TASK REQUIREMENTS »
In full and exactly, reproduce the entries below, but omit the pictures.

EXERCISE INPUTS »
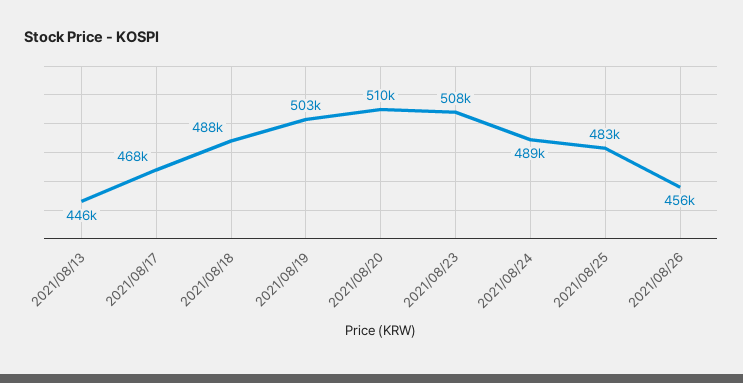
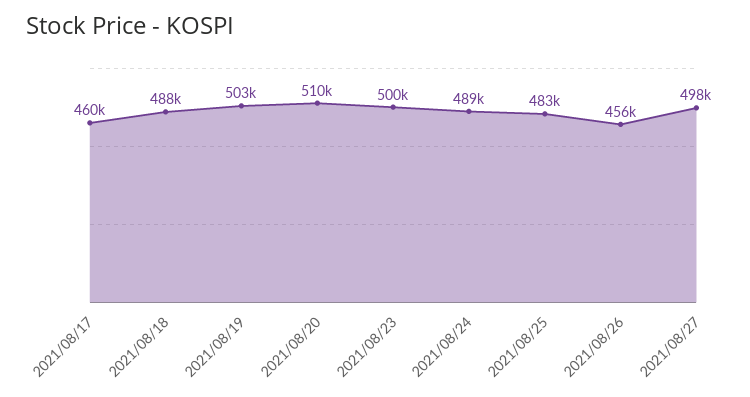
2021/08/13: 446000 -> none
2021/08/17: 468000 -> 460000
2021/08/23: 508000 -> 500000
2021/08/27: none -> 498000

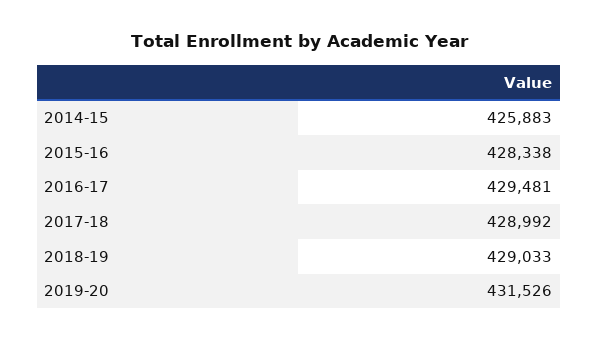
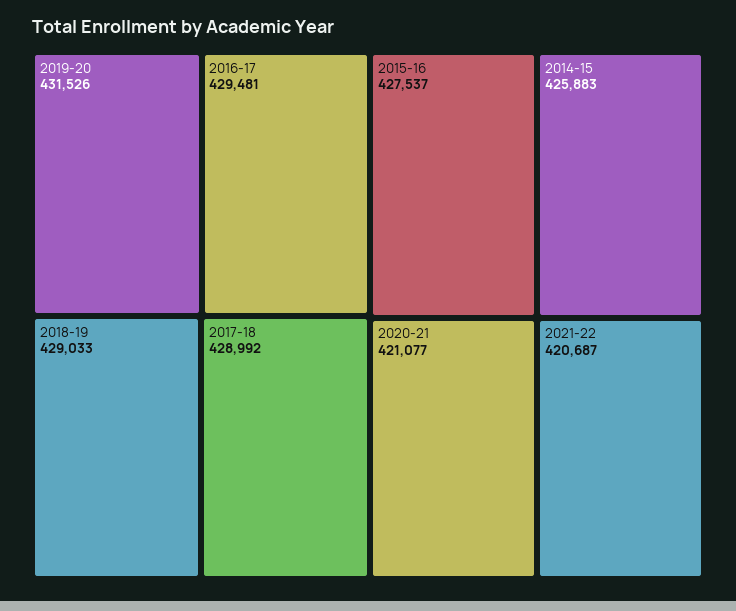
2015-16: 428338 -> 427537
2020-21: none -> 421077
2021-22: none -> 420687

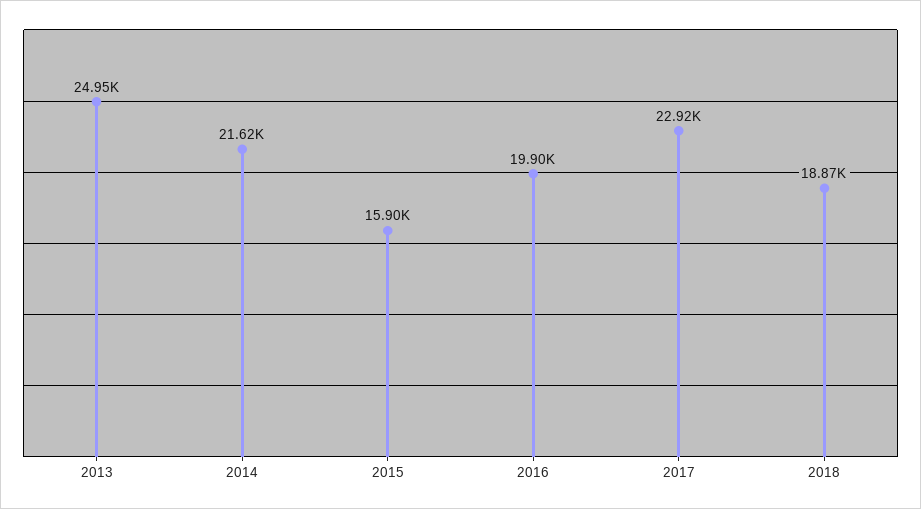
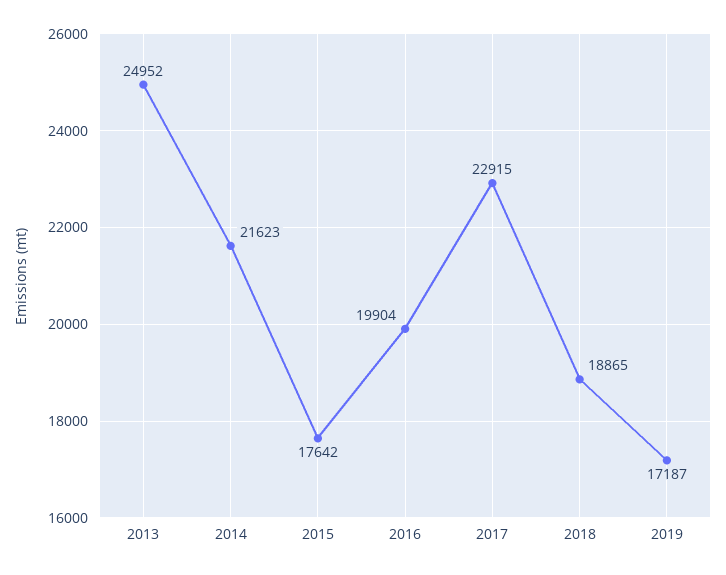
2015: 15900 -> 17642
2019: none -> 17187

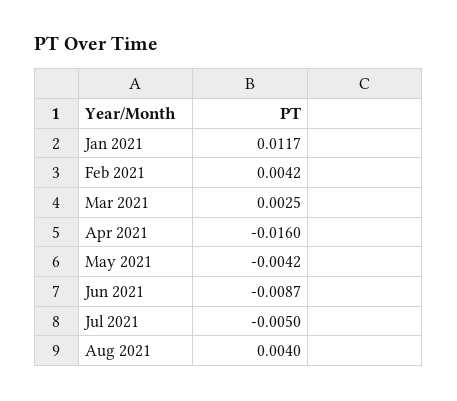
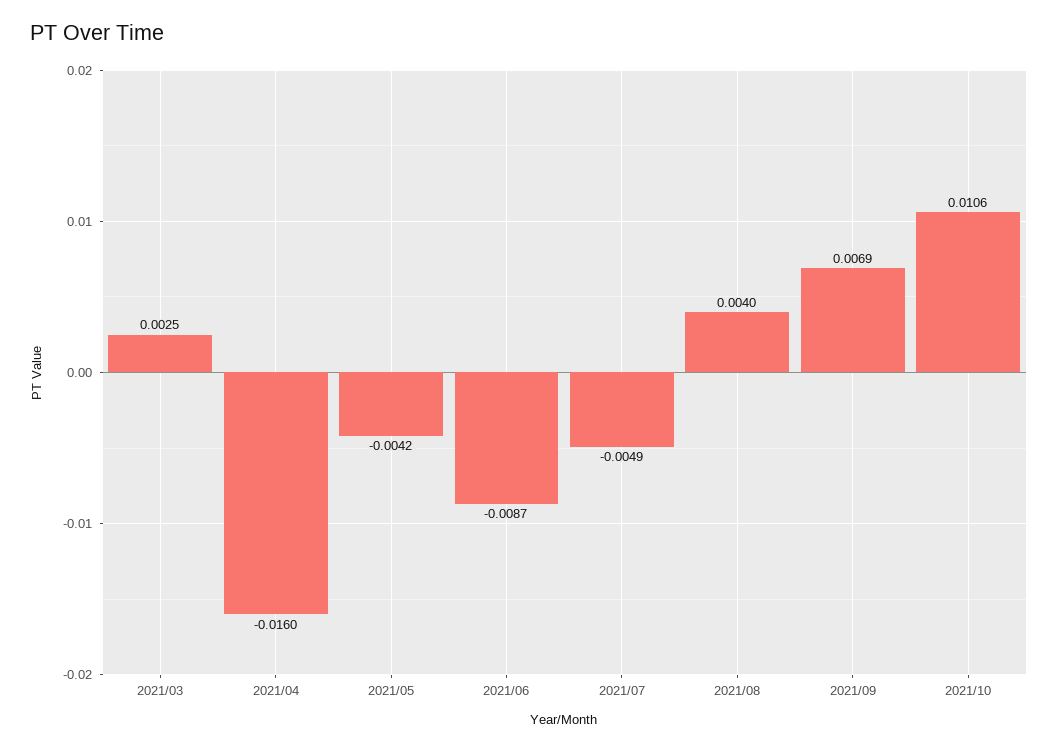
Jan 2021: 0.0117 -> none
Feb 2021: 0.0042 -> none
Jul 2021: -0.005 -> -0.0049
2021/09: none -> 0.0069
2021/10: none -> 0.0106

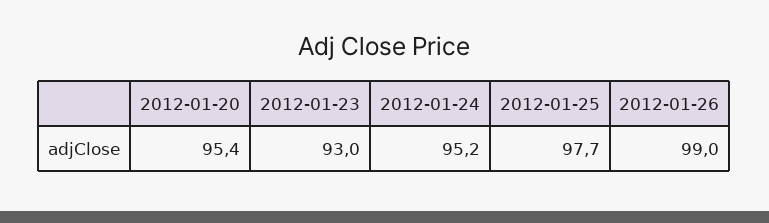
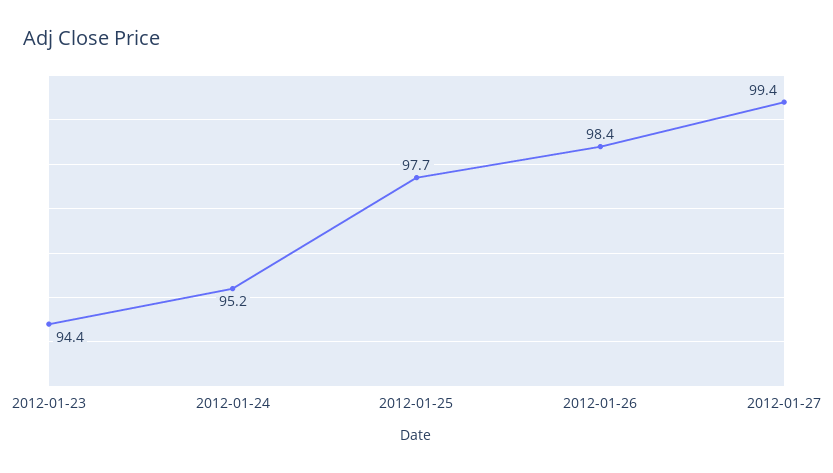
2012-01-20: 95.4 -> none
2012-01-23: 93 -> 94.4
2012-01-26: 99 -> 98.4
2012-01-27: none -> 99.4

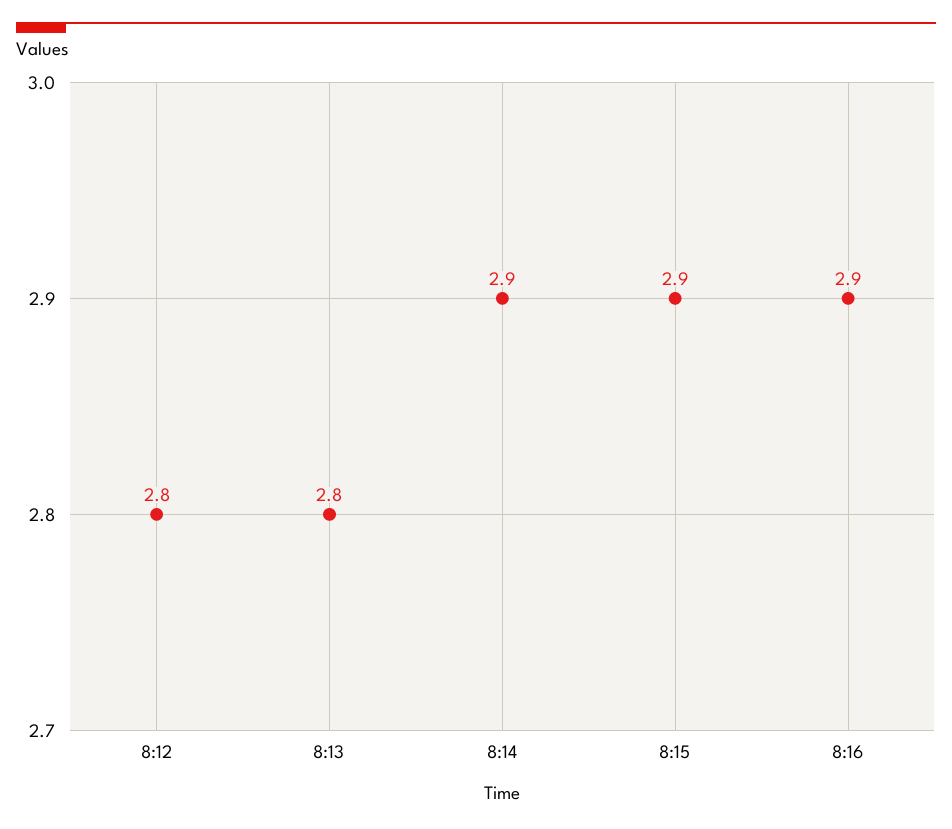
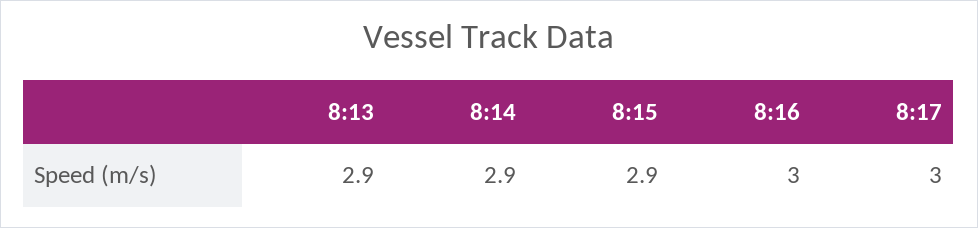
8:12: 2.8 -> none
8:13: 2.8 -> 2.9
8:16: 2.9 -> 3
8:17: none -> 3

WRITTEN SOLUTION »
2021/08/13: 446000 -> none
2021/08/17: 468000 -> 460000
2021/08/23: 508000 -> 500000
2021/08/27: none -> 498000

2015-16: 428338 -> 427537
2020-21: none -> 421077
2021-22: none -> 420687

2015: 15900 -> 17642
2019: none -> 17187

Jan 2021: 0.0117 -> none
Feb 2021: 0.0042 -> none
Jul 2021: -0.005 -> -0.0049
2021/09: none -> 0.0069
2021/10: none -> 0.0106

2012-01-20: 95.4 -> none
2012-01-23: 93 -> 94.4
2012-01-26: 99 -> 98.4
2012-01-27: none -> 99.4

8:12: 2.8 -> none
8:13: 2.8 -> 2.9
8:16: 2.9 -> 3
8:17: none -> 3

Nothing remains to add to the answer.